##### SUPPLIED RECORDS
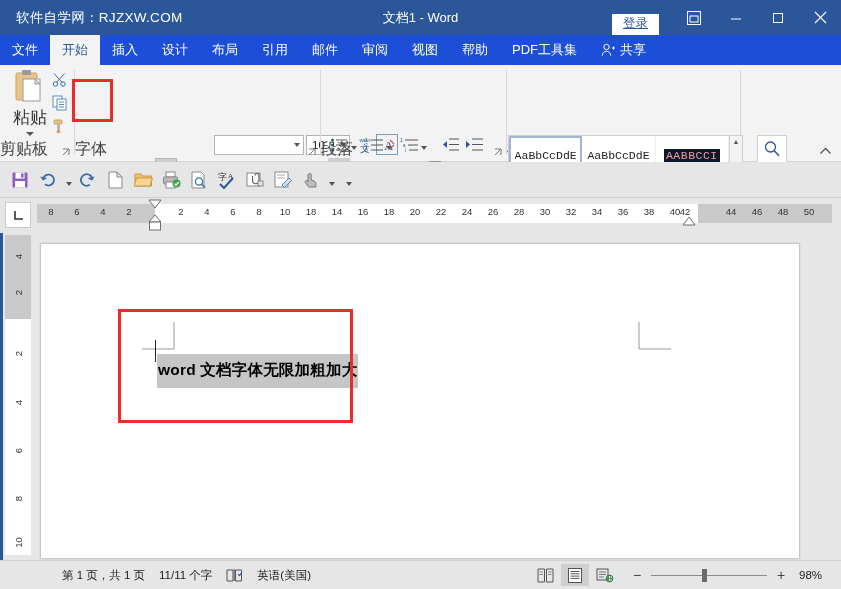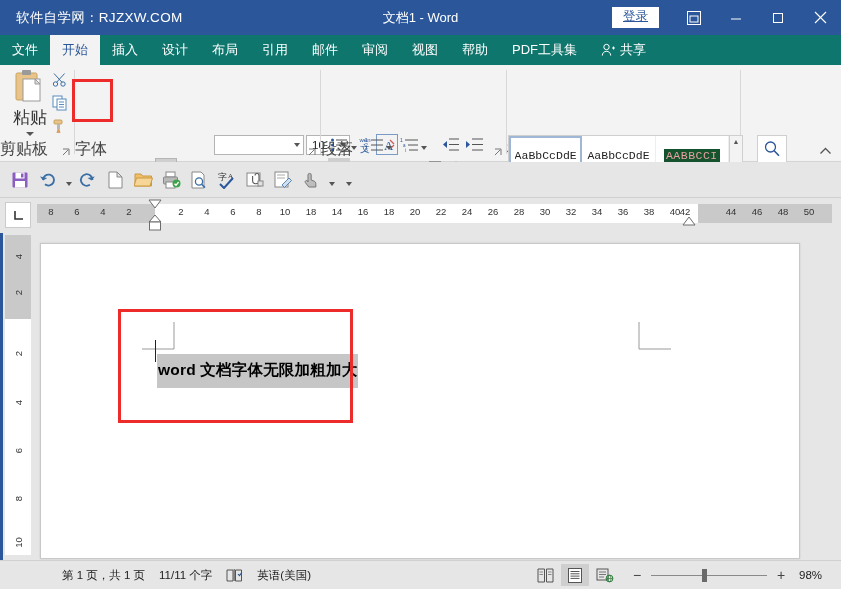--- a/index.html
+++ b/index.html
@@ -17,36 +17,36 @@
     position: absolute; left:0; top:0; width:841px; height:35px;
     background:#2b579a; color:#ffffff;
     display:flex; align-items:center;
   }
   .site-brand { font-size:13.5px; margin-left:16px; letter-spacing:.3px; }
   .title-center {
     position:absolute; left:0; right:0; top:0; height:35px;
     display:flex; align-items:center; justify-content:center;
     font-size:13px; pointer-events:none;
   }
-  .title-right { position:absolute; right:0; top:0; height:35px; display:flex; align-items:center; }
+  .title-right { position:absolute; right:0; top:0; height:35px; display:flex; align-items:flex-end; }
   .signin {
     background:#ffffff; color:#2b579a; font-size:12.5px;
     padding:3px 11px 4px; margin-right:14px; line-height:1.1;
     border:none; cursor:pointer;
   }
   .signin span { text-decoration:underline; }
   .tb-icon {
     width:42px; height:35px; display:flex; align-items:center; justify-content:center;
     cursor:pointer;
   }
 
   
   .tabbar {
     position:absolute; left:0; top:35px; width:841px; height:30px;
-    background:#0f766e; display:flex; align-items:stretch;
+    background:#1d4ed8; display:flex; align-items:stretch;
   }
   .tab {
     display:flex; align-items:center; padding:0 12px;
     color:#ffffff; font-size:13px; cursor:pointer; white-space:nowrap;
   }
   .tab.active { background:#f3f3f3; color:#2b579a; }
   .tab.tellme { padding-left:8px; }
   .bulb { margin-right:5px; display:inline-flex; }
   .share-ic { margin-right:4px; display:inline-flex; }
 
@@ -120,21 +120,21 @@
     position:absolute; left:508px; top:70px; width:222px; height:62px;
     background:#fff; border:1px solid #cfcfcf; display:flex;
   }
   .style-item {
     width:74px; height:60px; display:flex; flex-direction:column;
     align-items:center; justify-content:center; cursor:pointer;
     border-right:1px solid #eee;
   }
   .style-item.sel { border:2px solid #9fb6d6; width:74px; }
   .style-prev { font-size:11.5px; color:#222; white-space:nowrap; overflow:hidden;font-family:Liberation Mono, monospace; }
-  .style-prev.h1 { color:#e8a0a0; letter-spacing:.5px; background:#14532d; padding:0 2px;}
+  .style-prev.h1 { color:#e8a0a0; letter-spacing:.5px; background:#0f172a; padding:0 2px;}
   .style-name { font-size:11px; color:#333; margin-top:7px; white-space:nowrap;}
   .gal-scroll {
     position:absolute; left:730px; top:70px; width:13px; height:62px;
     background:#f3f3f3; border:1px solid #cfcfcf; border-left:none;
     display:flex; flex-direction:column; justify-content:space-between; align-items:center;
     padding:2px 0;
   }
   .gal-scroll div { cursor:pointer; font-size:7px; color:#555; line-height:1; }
##########
##### SUPPLIED RECORDS
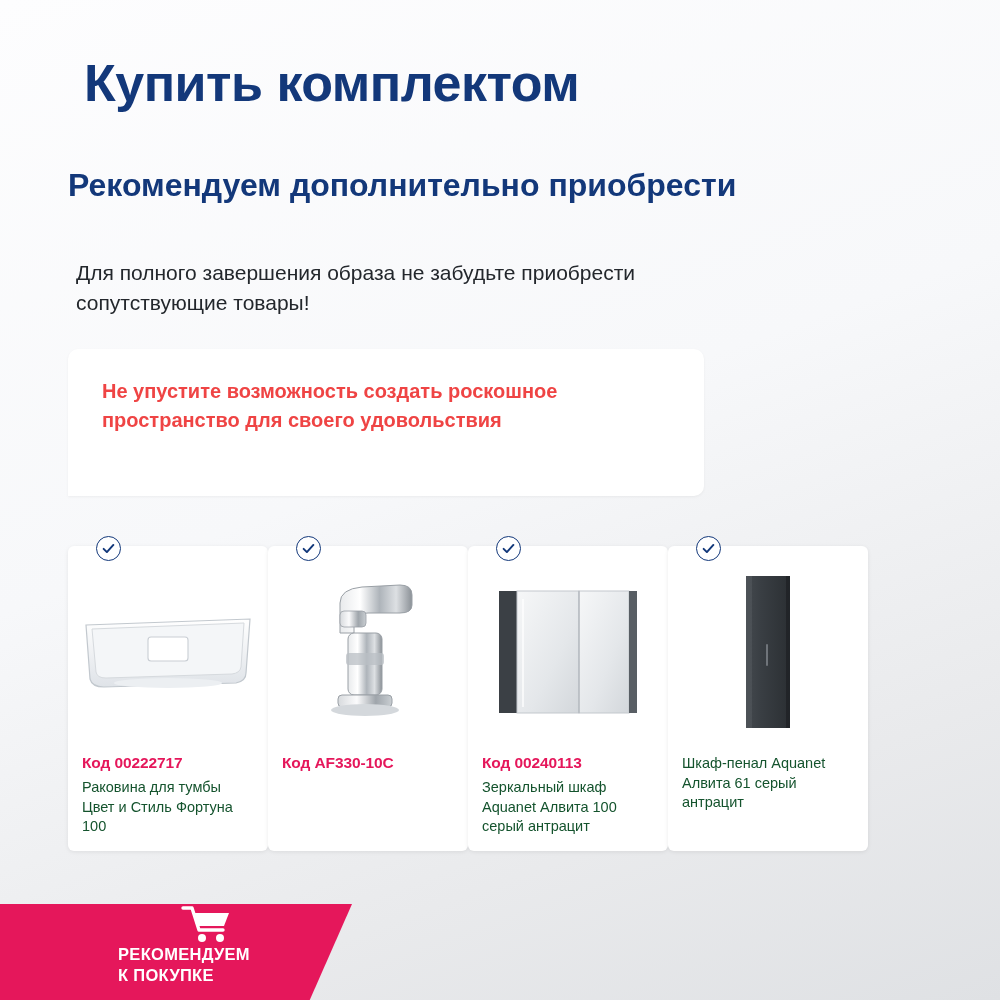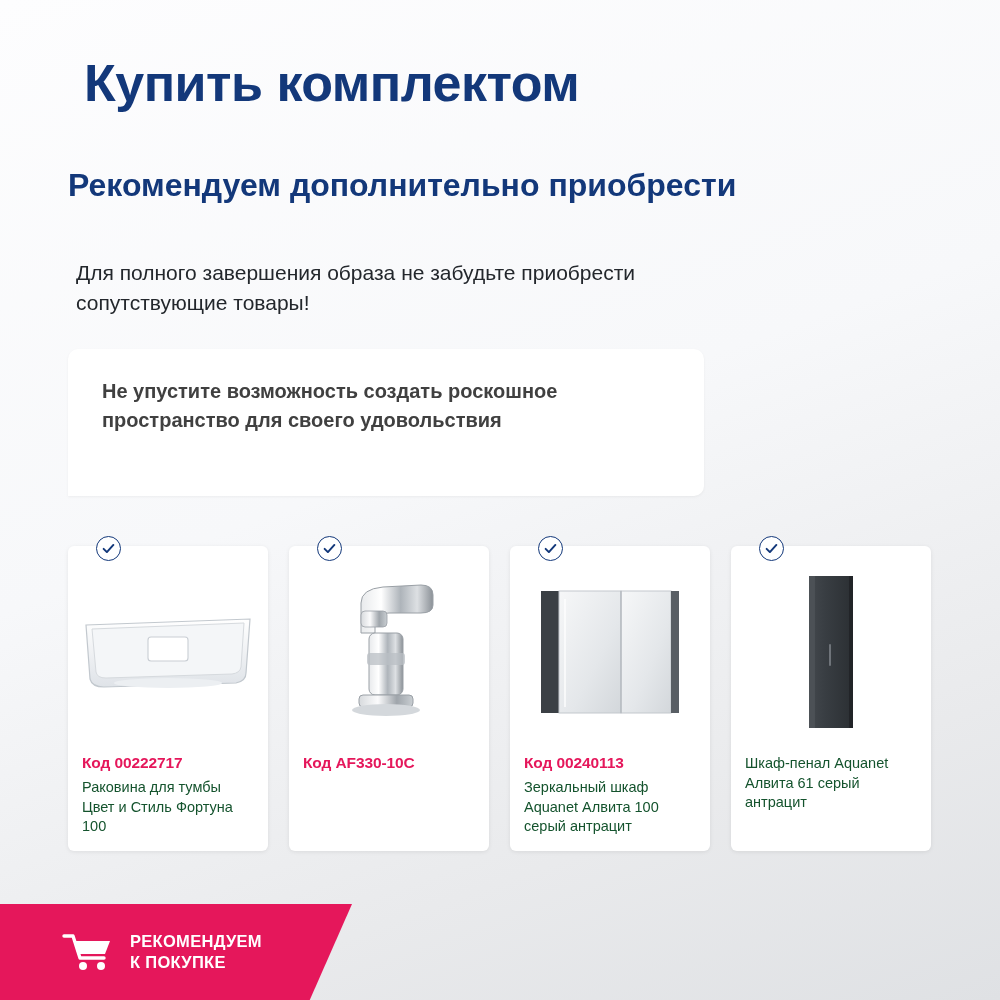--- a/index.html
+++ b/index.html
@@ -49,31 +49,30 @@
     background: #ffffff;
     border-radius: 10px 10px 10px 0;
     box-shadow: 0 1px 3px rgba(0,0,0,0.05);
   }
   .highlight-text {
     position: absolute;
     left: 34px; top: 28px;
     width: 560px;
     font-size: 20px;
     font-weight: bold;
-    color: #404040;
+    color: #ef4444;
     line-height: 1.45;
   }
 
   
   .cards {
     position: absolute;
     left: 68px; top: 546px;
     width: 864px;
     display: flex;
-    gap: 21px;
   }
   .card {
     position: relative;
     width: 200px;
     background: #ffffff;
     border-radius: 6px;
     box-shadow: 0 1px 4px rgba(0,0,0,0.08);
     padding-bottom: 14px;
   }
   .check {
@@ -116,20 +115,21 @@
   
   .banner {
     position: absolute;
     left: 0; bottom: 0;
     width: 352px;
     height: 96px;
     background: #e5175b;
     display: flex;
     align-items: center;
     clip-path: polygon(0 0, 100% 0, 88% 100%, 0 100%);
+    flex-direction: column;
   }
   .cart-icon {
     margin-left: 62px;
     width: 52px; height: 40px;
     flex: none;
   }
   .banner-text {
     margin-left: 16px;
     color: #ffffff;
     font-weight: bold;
##########
YOUR OBJECTIVE
For every line above that includes the word "position", return the line.

OUTPUT OF THE TASK
     position: absolute; left:0; top:0; width:841px; height:35px;
     position:absolute; left:0; right:0; top:0; height:35px;
-  .title-right { position:absolute; right:0; top:0; height:35px; display:flex; align-items:center; }
+  .title-right { position:absolute; right:0; top:0; height:35px; display:flex; align-items:flex-end; }
     position:absolute; left:0; top:35px; width:841px; height:30px;
     position:absolute; left:508px; top:70px; width:222px; height:62px;
     position:absolute; left:730px; top:70px; width:13px; height:62px;
     position: absolute;
     position: absolute;
     position: relative;
     position: absolute;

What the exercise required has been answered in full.